In FY19, FY20, FY21 and the six months ended 30 September 2021, LIC’s individual agents were responsible for sourcing 96.69%, 95.73%, 94.78% and 96.42% of LIC’s new business profit for its individual products in India. It has the largest individual agent network among life insurance entities in India, comprising approximately 1.35 million individual agents as of 31 March 2021, which was 7.2 times the number of individual agents of the second largest life insurer.

LIC paid agents in commission 9,815.2 crore in six months ending September 2021. In the fiscal ending March 2021, the figure stood at 22,358 crore.

Operating expenses

For FY19, FY20, FY21 and the six months ended 30 September 2021, LIC’s operating expenses related to insurance business to premium ratio (as a percentage of premium) was 8.33%, 8.99%, 8.66% and 10.08%, respectively, on a consolidated basis. Total expenses (including commissions paid to agents) for LIC has been steadily worsening from 28,331.6 crore in FY19 to 34,425.88 crore in FY20 to 35,162.21 crore in FY21. Total expense for the six months of FY22 was 18,906.36 crore. LIC reported negative cash flows from operating activities in the first half of FY22 at 11,114.3 crore due to high other operating expenses. It reported positive cash flows in the previous three financial years. Cash on its balance sheet has reduced substantially from 67,899.5 crore in fiscal 2019 to 26,050 crore in the first half of fiscal 2022.

LIC versus Indian peers

Private life insurance companies’ assets under management grew by over 15% CAGR over the past three years. On the other hand, LIC’s AUM (comprising policyholders’ investment, shareholders’ investment and assets) on a standalone basis increased at 10.92% CAGR.

Though it is the market leader, LIC lags listed insurance peers in earnings per share (EPS). For fiscal 2021, it reported an EPS of 4.70, compared to an EPS of 14.55 for SBI Life Insurance, 6.73 for HDFC Life Insurance and 6.66 for ICICI Prudential Life Insurance.

Erosion of market share

LIC has gradually lost market share in individual new business premiums. Its share has dropped from 56% in fiscal 2016 to 44% in the first half of fiscal 2022. In the group new business premium segment, its share has reduced from 81% in fiscal 2016 to 77% in the first half of fiscal 2022.

The pandemic and related lockdowns played a big role in LIC’s falling market share. Sales of individual policies decreased in the fourth quarter of fiscal 2020 by 22.66% to 6.35 million from 8.21 million in the fourth quarter of fiscal 2019. The sales in the first quarters of fiscal 2021 and fiscal 2022 were down 46.20% and 34.93% respectively.

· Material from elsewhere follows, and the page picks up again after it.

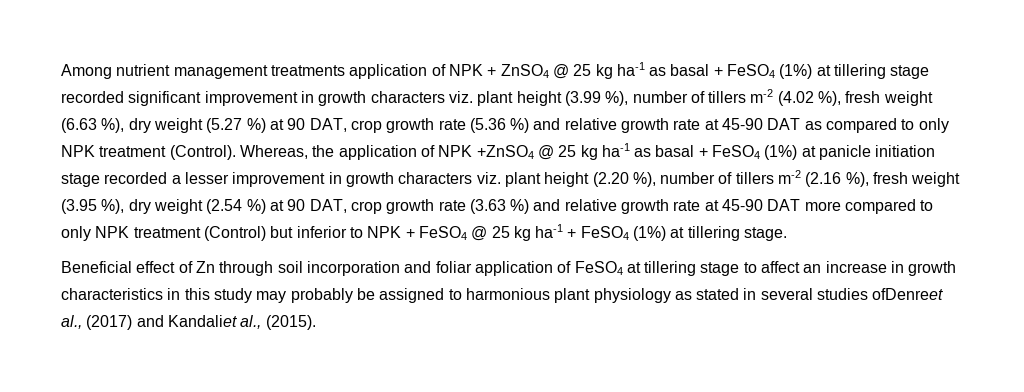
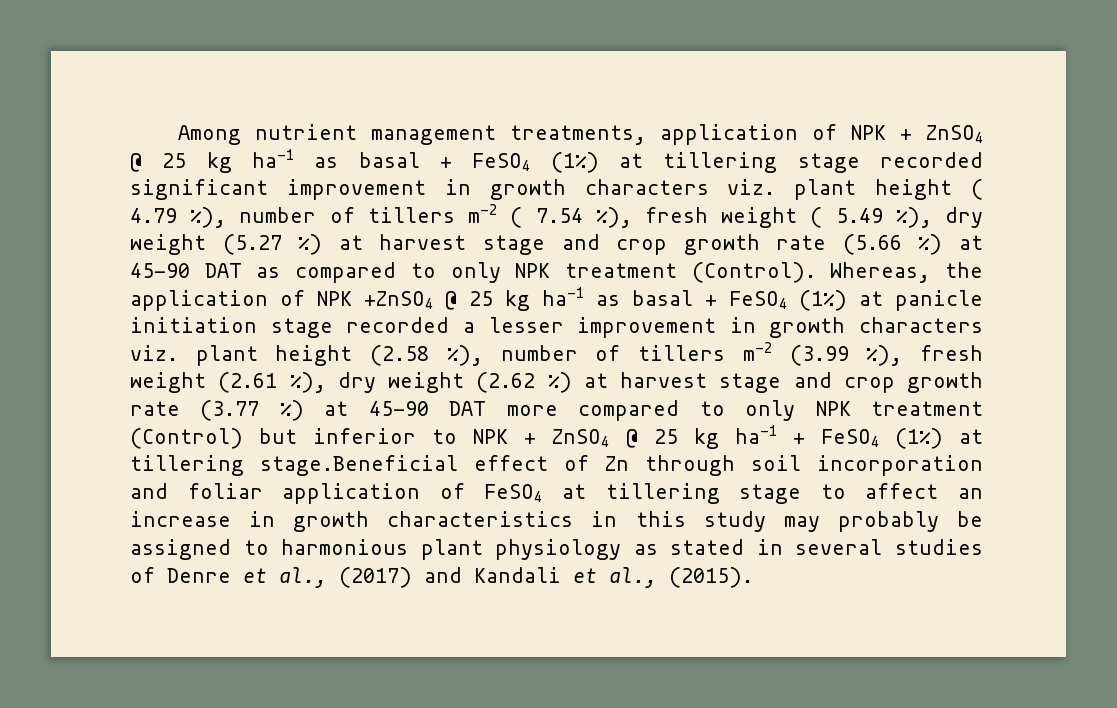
- Among nutrient management treatments application of NPK + ZnSO4 @ 25 kg ha-1 as basal + FeSO4 (1%) at tillering stage recorded significant improvement in growth characters viz. plant height (3.99 %), number of tillers m-2 (4.02 %), fresh weight (6.63 %), dry weight (5.27 %) at 90 DAT, crop growth rate (5.36 %) and relative growth rate at 45-90 DAT as compared to only NPK treatment (Control).
+ Among nutrient management treatments, application of NPK + ZnSO4 @ 25 kg ha-1 as basal + FeSO4 (1%) at tillering stage recorded significant improvement in growth characters viz. plant height ( 4.79 %), number of tillers m-2 ( 7.54 %), fresh weight ( 5.49 %), dry weight (5.27 %) at harvest stage and crop growth rate (5.66 %) at 45-90 DAT as compared to only NPK treatment (Control).
- Whereas, the application of NPK +ZnSO4 @ 25 kg ha-1 as basal + FeSO4 (1%) at panicle initiation stage recorded a lesser improvement in growth characters viz. plant height (2.20 %), number of tillers m-2 (2.16 %), fresh weight (3.95 %), dry weight (2.54 %) at 90 DAT, crop growth rate (3.63 %) and relative growth rate at 45-90 DAT more compared to only NPK treatment (Control) but inferior to NPK + FeSO4 @ 25 kg ha-1 + FeSO4 (1%) at tillering stage.
- Beneficial effect of Zn through soil incorporation and foliar application of FeSO4 at tillering stage to affect an increase in growth characteristics in this study may probably be assigned to harmonious plant physiology as stated in several studies ofDenreet al., (2017) and Kandaliet al., (2015).
+ Whereas, the application of NPK +ZnSO4 @ 25 kg ha-1 as basal + FeSO4 (1%) at panicle initiation stage recorded a lesser improvement in growth characters viz. plant height (2.58 %), number of tillers m-2 (3.99 %), fresh weight (2.61 %), dry weight (2.62 %) at harvest stage and crop growth rate (3.77 %) at 45-90 DAT more compared to only NPK treatment (Control) but inferior to NPK + ZnSO4 @ 25 kg ha-1 + FeSO4 (1%) at tillering stage.Beneficial effect of Zn through soil incorporation and foliar application of FeSO4 at tillering stage to affect an increase in growth characteristics in this study may probably be assigned to harmonious plant physiology as stated in several studies of Denre et al., (2017) and Kandali et al., (2015).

LIC acknowledges that it may lose more of its market share if it does not offer its products on third party websites, signaling that dependence on the agent network for distribution may have to reduce in future for sustainability and growth.

Covid impact on claims

LIC’s insurance claims by death increased during the pandemic. For FY19, FY20, FY21 and the six months ended 30 September 2021, its insurance claims by death in benefits paid (net) were 17,128.84 crore, 17,527.98 crore, 23,926.89 crore and 21,734.15 crore, respectively, on a consolidated basis, which were 6.79%, 6.86%, 8.29% and 14.47% of its total insurance claims, respectively.

Equity investment

LIC’s realized investment income in equities for the six months ended 30 September 2021 was 35,987 crore. For FY21, ended 31 March 2021, its realized equity investment income (including interest, dividend and amortization and realized gains or losses) was 49,659 crore, up from 29,702 crore in FY20.

In FY19, its realized investment income from equities was higher at 34,799 crore. For context, equity markets were down at the end of FY20 as fears around the new covid wave began to spread.


LIC said that its gross NPA stood at 7.78% for FY21 while Net NPA stood at 0.05%. This is only for its debt portfolio. It disclosed NPA only for policy holders’ funds, not shareholders’ funds.


LIC paid 2,663 crore of dividend to the government in fiscal 2019 and retained its share of the surplus in fiscal 2020 and 2021 for the issuance of bonus equity shares to the government.


As on 6 February, LIC is involved in as many as 26,919 criminal, consumer, civil proceedings, tax proceedings and actions taken by statutory or regulatory authority.